- AIM OF THE EXERCISE:
Give again, unchanged, the line that contains "if apply fails." together with every line that follows it until the entries end.

- TASK MATERIAL:
::::::::

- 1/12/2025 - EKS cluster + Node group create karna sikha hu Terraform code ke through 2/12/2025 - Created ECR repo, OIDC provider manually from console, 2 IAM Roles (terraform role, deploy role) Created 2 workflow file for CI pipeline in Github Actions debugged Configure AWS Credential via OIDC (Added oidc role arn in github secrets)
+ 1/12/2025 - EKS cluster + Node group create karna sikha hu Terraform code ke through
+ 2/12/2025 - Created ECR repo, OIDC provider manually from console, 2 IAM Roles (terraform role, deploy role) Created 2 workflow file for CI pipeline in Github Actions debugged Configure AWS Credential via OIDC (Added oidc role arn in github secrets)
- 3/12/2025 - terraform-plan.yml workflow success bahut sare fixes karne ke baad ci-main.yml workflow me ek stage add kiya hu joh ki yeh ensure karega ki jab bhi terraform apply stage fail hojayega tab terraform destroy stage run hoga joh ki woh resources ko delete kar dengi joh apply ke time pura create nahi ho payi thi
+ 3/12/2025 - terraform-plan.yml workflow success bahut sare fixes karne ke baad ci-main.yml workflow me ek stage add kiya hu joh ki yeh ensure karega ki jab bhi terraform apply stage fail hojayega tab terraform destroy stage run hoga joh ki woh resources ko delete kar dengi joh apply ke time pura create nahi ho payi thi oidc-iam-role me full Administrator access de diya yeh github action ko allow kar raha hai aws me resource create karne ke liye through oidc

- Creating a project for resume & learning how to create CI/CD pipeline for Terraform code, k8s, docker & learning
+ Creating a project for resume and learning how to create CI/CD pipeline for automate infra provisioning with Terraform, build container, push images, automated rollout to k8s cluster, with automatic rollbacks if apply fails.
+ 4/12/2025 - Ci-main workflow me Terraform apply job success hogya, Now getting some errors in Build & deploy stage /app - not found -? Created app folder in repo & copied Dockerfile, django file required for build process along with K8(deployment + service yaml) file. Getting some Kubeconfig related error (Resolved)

::::::::

- EXERCISE RESPONSE:
+ Creating a project for resume and learning how to create CI/CD pipeline for automate infra provisioning with Terraform, build container, push images, automated rollout to k8s cluster, with automatic rollbacks if apply fails.
+ 4/12/2025 - Ci-main workflow me Terraform apply job success hogya, Now getting some errors in Build & deploy stage /app - not found -? Created app folder in repo & copied Dockerfile, django file required for build process along with K8(deployment + service yaml) file. Getting some Kubeconfig related error (Resolved)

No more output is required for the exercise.